In the meantime, those on the front lines against TB wait to find out how ambitious will be the new national strategy. Given that rates are highest among Aboriginals, The Tyee asked both the Public Health Agency of Canada and Health Canada to provide what, if any, specific targets related to Aboriginal communities will be included in the new strategy. PHAC's spokesperson sent an email with a target number for the general population instead, saying, "the strategy outlines a course of action to help reach the TB target incidence rate of 3.6 cases per 100,000 people by 2015 in Canada, in the spirit of the Global Plan to Stop TB." The Global Plan to Stop TB is a comprehensive plan for eliminating TB as a global public health issue.

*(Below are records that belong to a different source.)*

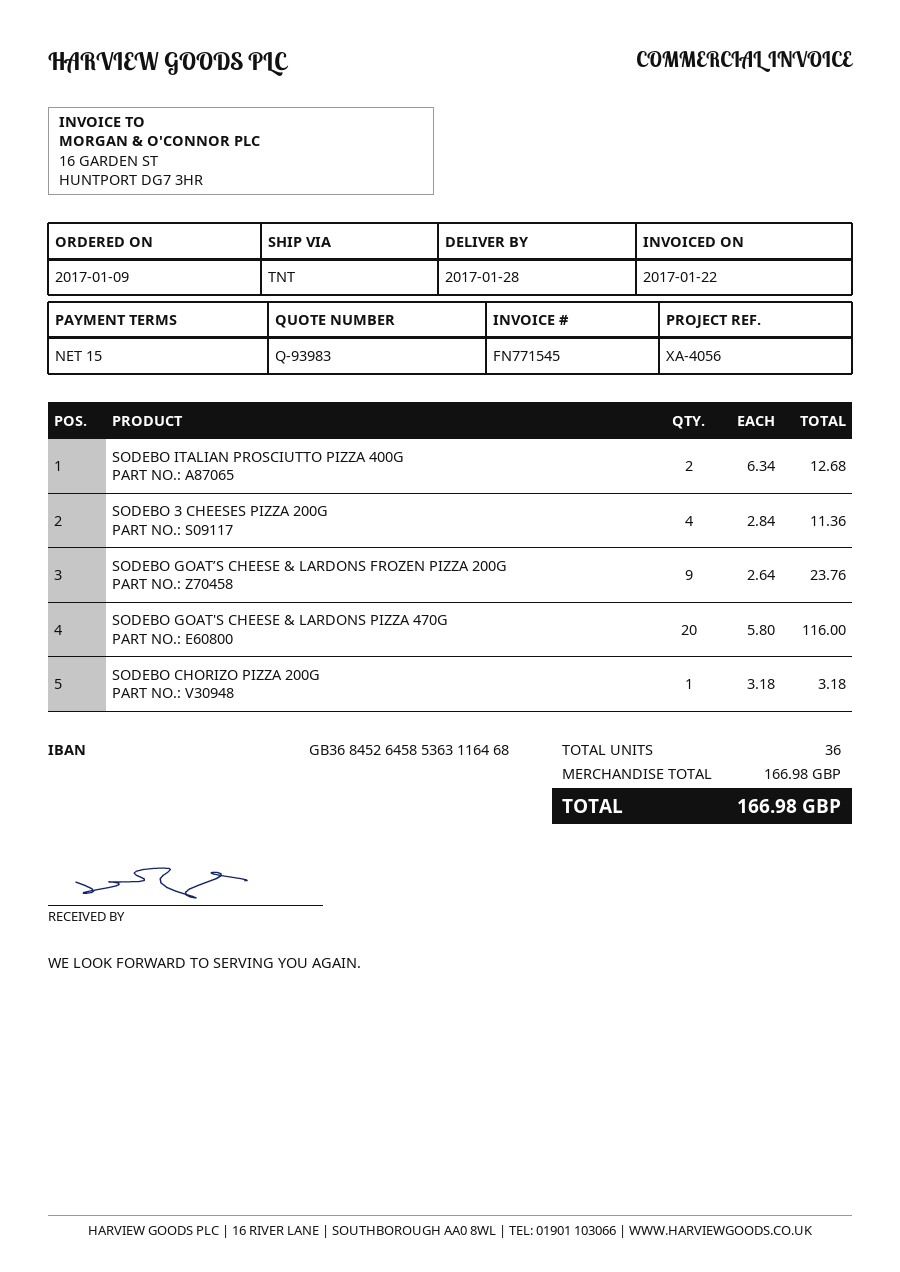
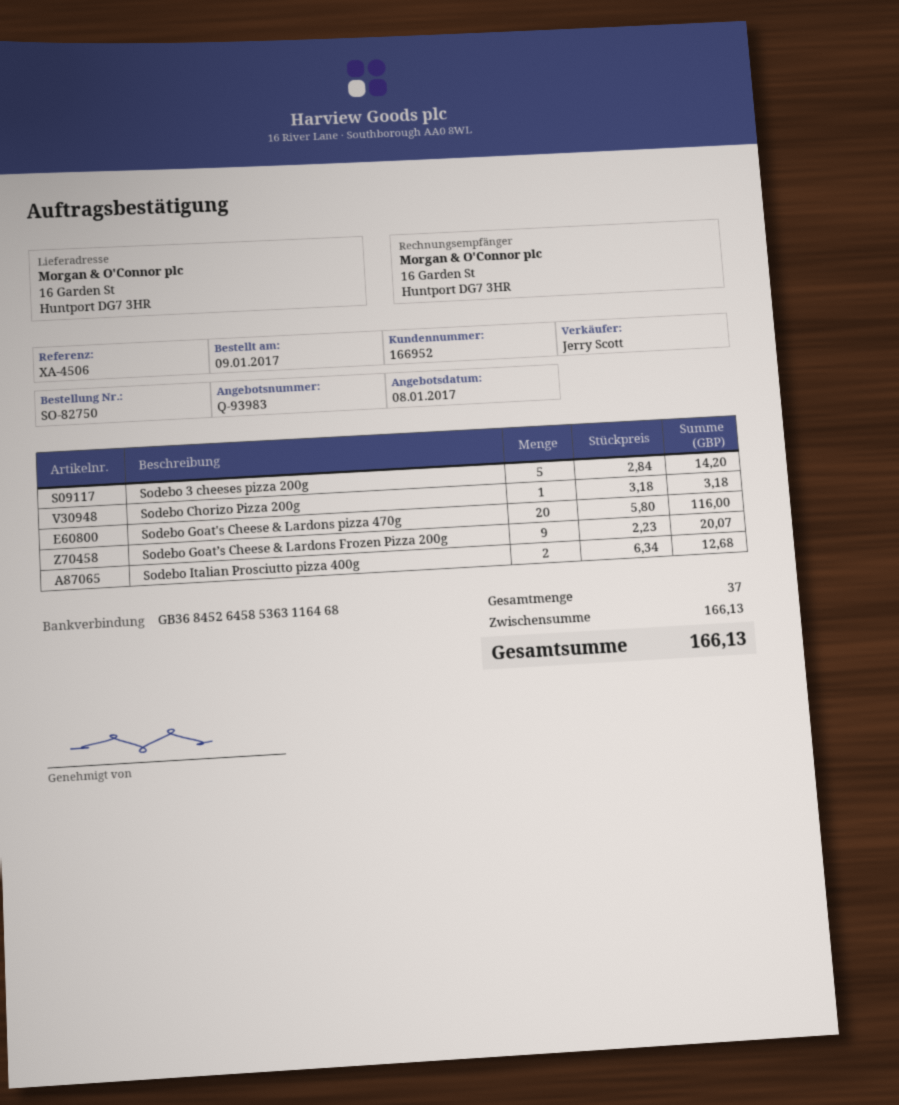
reference: XA-4056 -> XA-4506
SODEBO 3 CHEESES PIZZA 200G: 4 x 2.84 = 11.36 -> 5 x 2.84 = 14.20
SODEBO GOAT’S CHEESE & LARDONS FROZEN PIZZA 200G: 9 x 2.64 = 23.76 -> 9 x 2.23 = 20.07
total quantity: 36 -> 37
subtotal: 166.98 -> 166.13
total: 166.98 -> 166.13

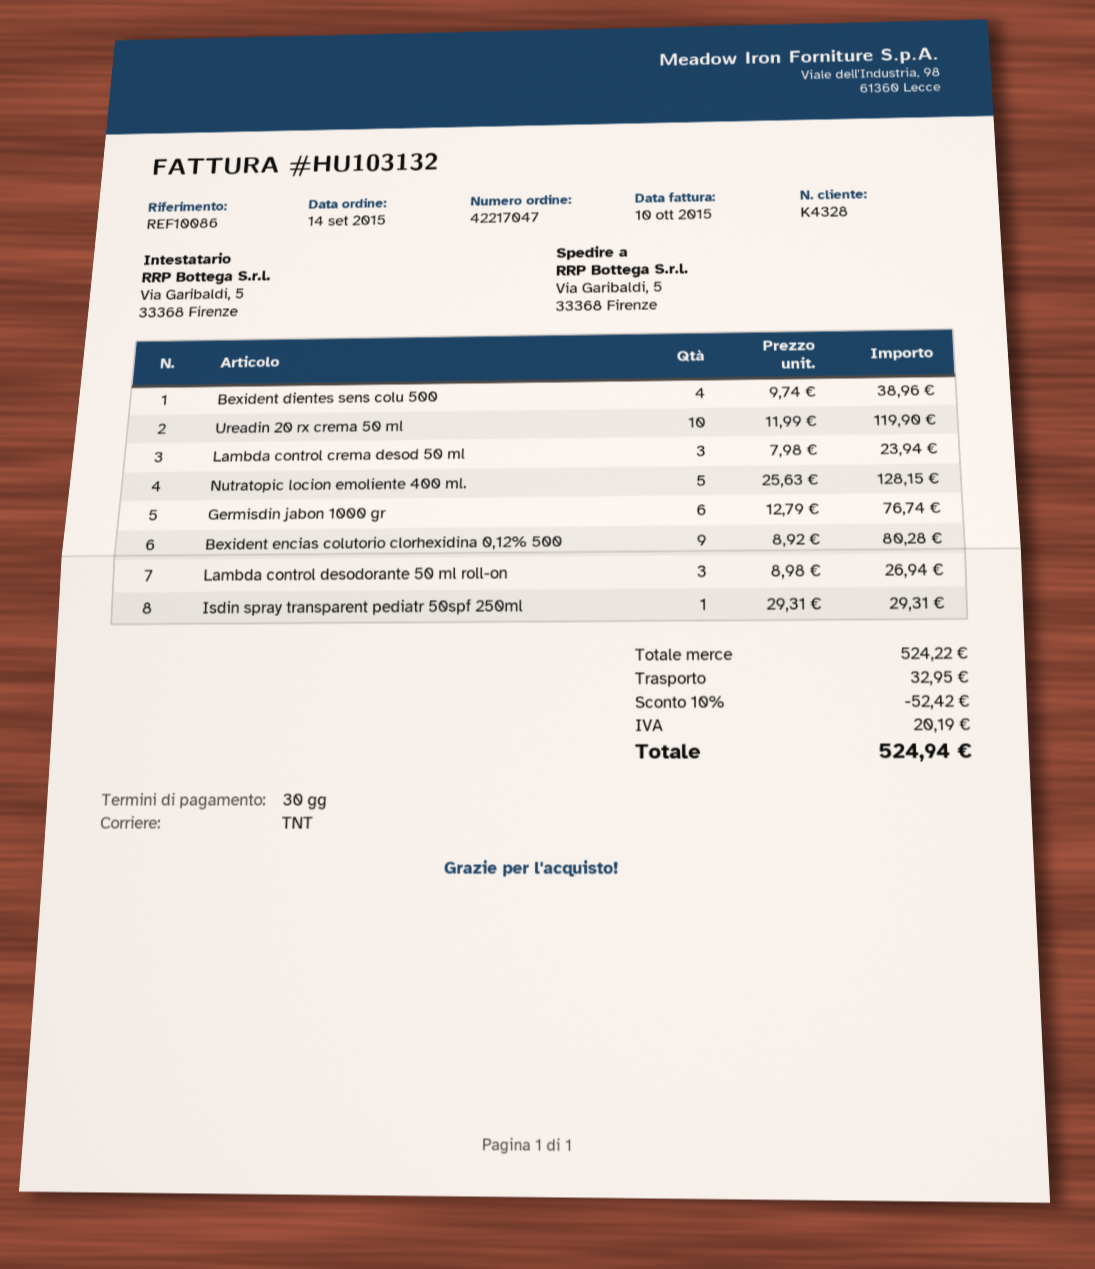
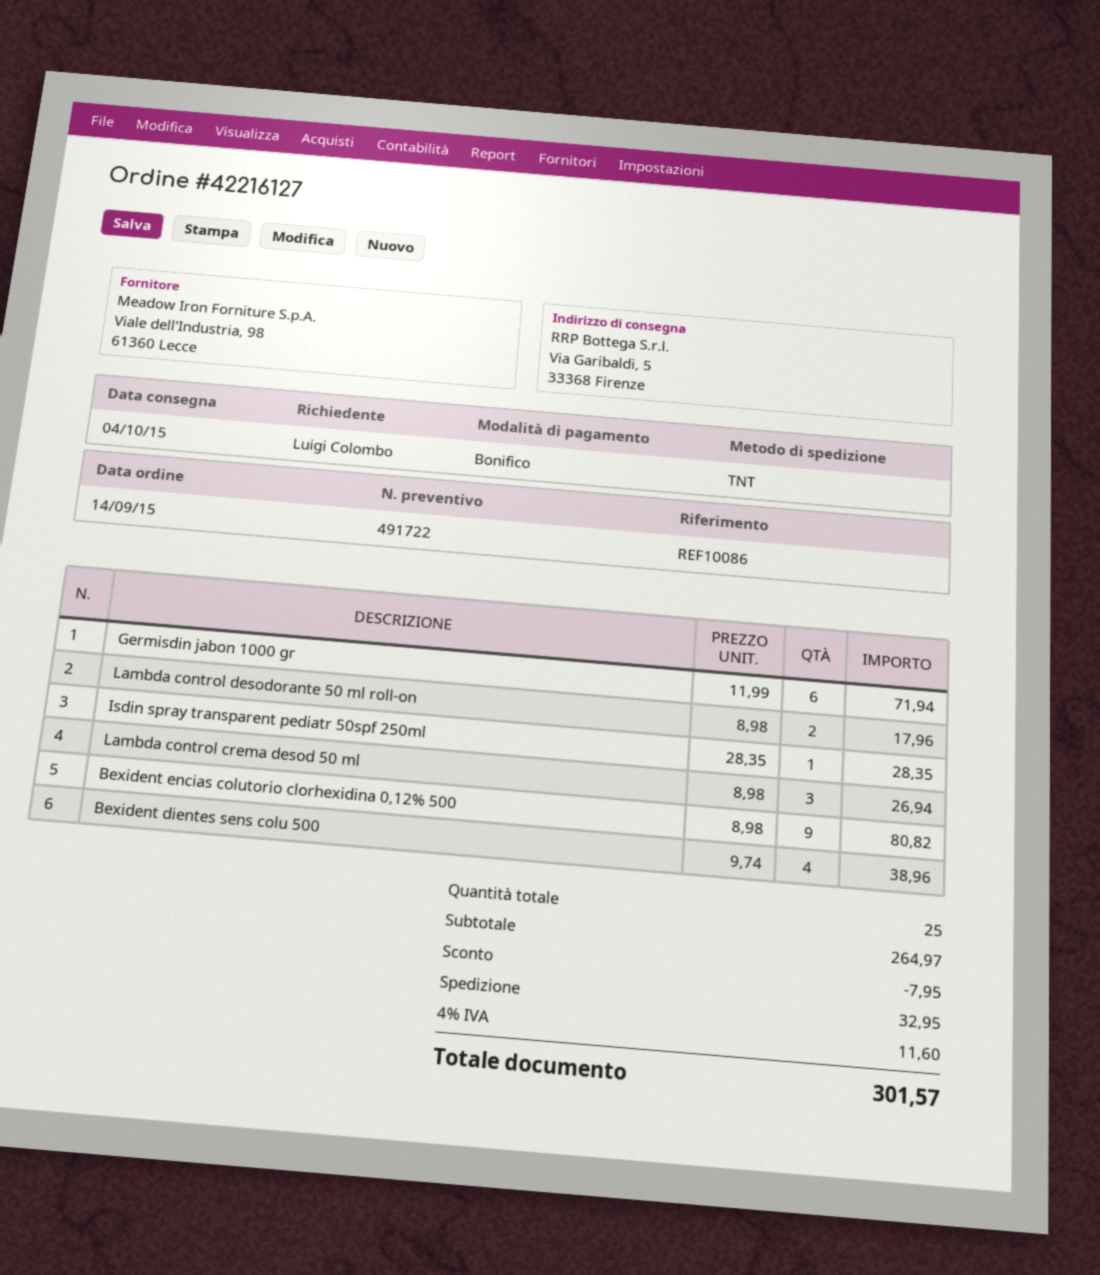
order number: 42217047 -> 42216127
Ureadin 20 rx crema 50 ml: 10 x 11.99 = 119.90 -> none
Lambda control crema desod 50 ml: 3 x 7.98 = 23.94 -> 3 x 8.98 = 26.94
Nutratopic locion emoliente 400 ml.: 5 x 25.63 = 128.15 -> none
Germisdin jabon 1000 gr: 6 x 12.79 = 76.74 -> 6 x 11.99 = 71.94
Bexident encias colutorio clorhexidina 0,12% 500: 9 x 8.92 = 80.28 -> 9 x 8.98 = 80.82
Lambda control desodorante 50 ml roll-on: 3 x 8.98 = 26.94 -> 2 x 8.98 = 17.96
Isdin spray transparent pediatr 50spf 250ml: 1 x 29.31 = 29.31 -> 1 x 28.35 = 28.35
subtotal: 524.22 -> 264.97
discount: 52.42 -> 7.95
tax: 20.19 -> 11.60
total: 524.94 -> 301.57

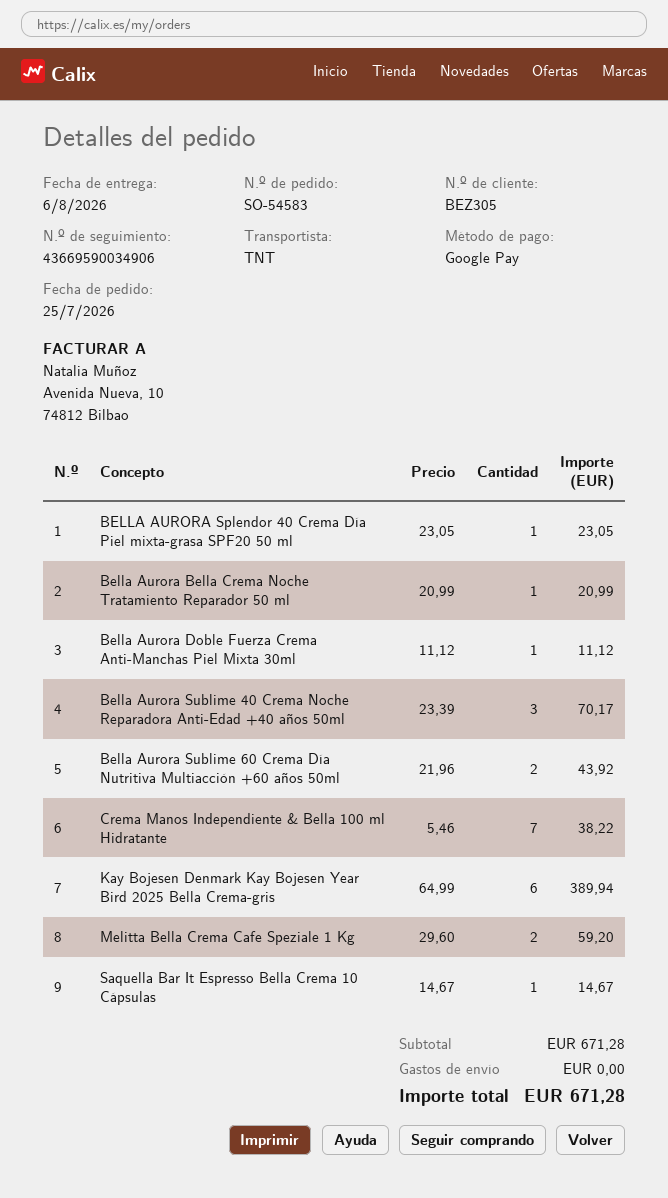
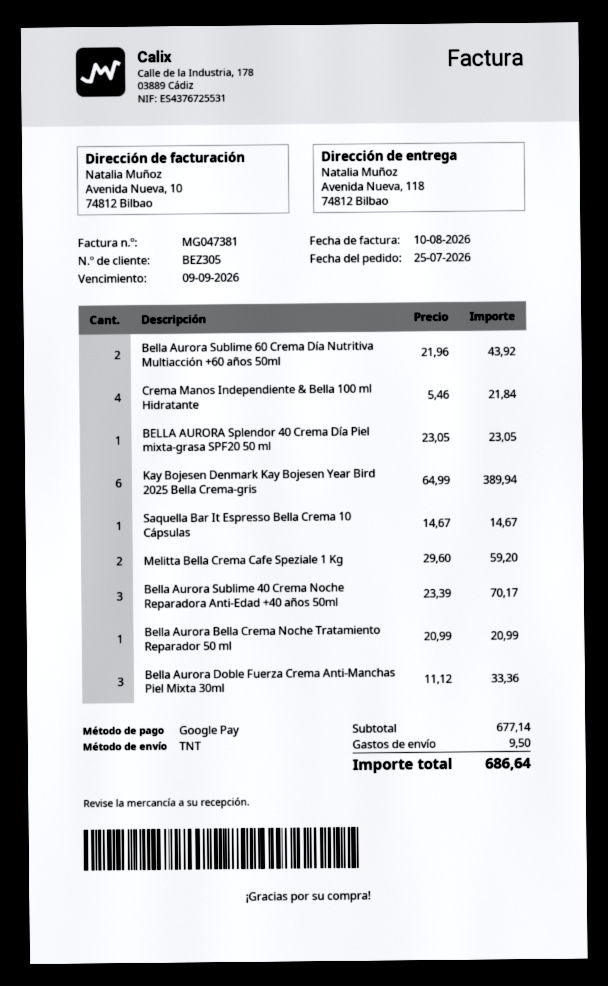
Bella Aurora Doble Fuerza Crema Anti-Manchas Piel Mixta 30ml: 1 x 11.12 = 11.12 -> 3 x 11.12 = 33.36
Crema Manos Independiente & Bella 100 ml Hidratante: 7 x 5.46 = 38.22 -> 4 x 5.46 = 21.84
subtotal: 671.28 -> 677.14
shipping: 0.00 -> 9.50
total: 671.28 -> 686.64

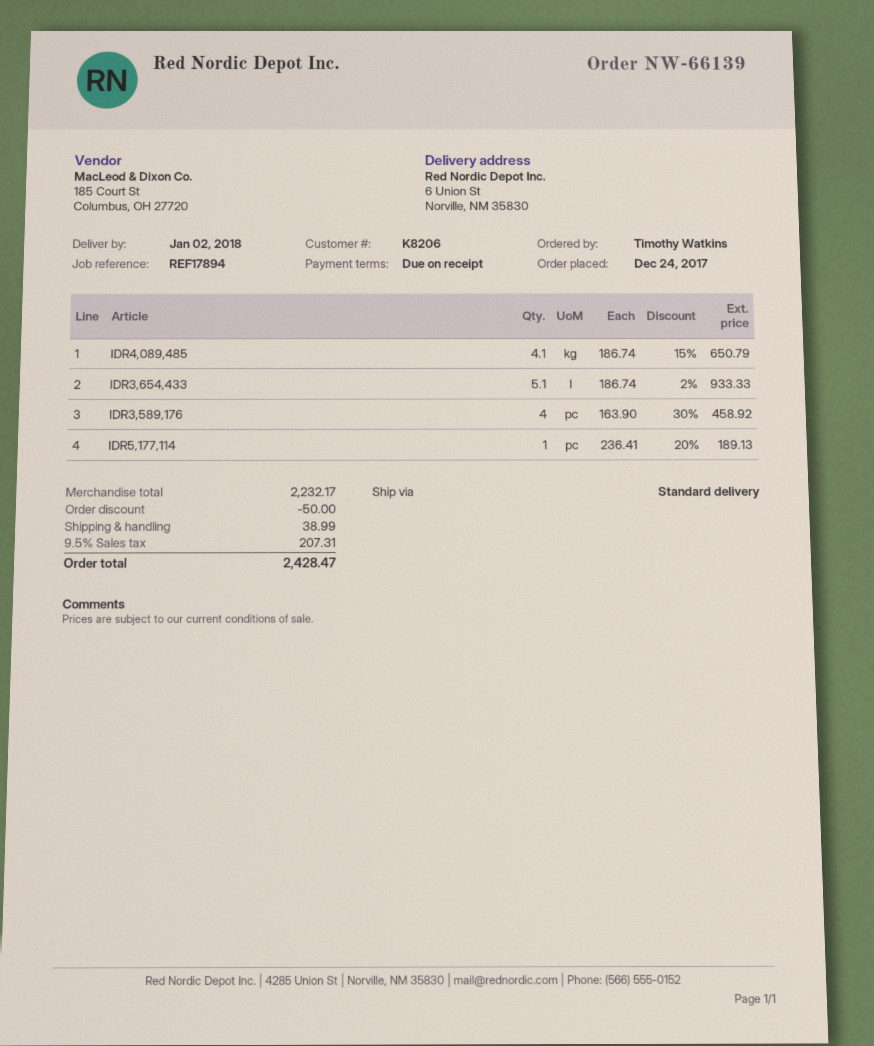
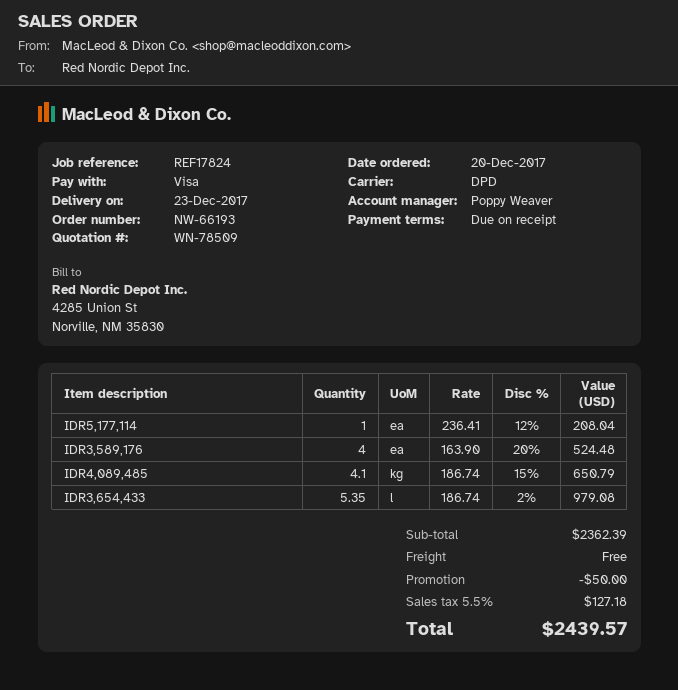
order number: NW-66139 -> NW-66193
order date: 2017-12-24 -> 2017-12-20
delivery date: 2018-01-02 -> 2017-12-23
reference: REF17894 -> REF17824
shipping method: standard -> DPD
IDR3,654,433: 5.1 x 186.74 - 2% = 933.33 -> 5.35 x 186.74 - 2% = 979.08
IDR3,589,176: 4 x 163.90 - 30% = 458.92 -> 4 x 163.90 - 20% = 524.48
IDR5,177,114: 1 x 236.41 - 20% = 189.13 -> 1 x 236.41 - 12% = 208.04
subtotal: 2232.17 -> 2362.39
shipping: 38.99 -> 0.00
tax: 9.5% = 207.31 -> 5.5% = 127.18
total: 2428.47 -> 2439.57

Kevin Patterson is eager to see what new map the government is preparing to deal seriously with tuberculosis among the Aboriginal people he's come to know over the 16 years he has visited their communities and tended their sick.
"You can't have 15 people in a three bedroom house for about 100 different reasons, one of which is TB," he says. "And if the other 99 aren't good enough reasons, then we can use TB as a reason to improve the housing issues on reservations."
Patterson's boat chops through the waves as he considers Canada's response so far to TB and its social causes. He scans the horizon, and finds a word. "Shameful."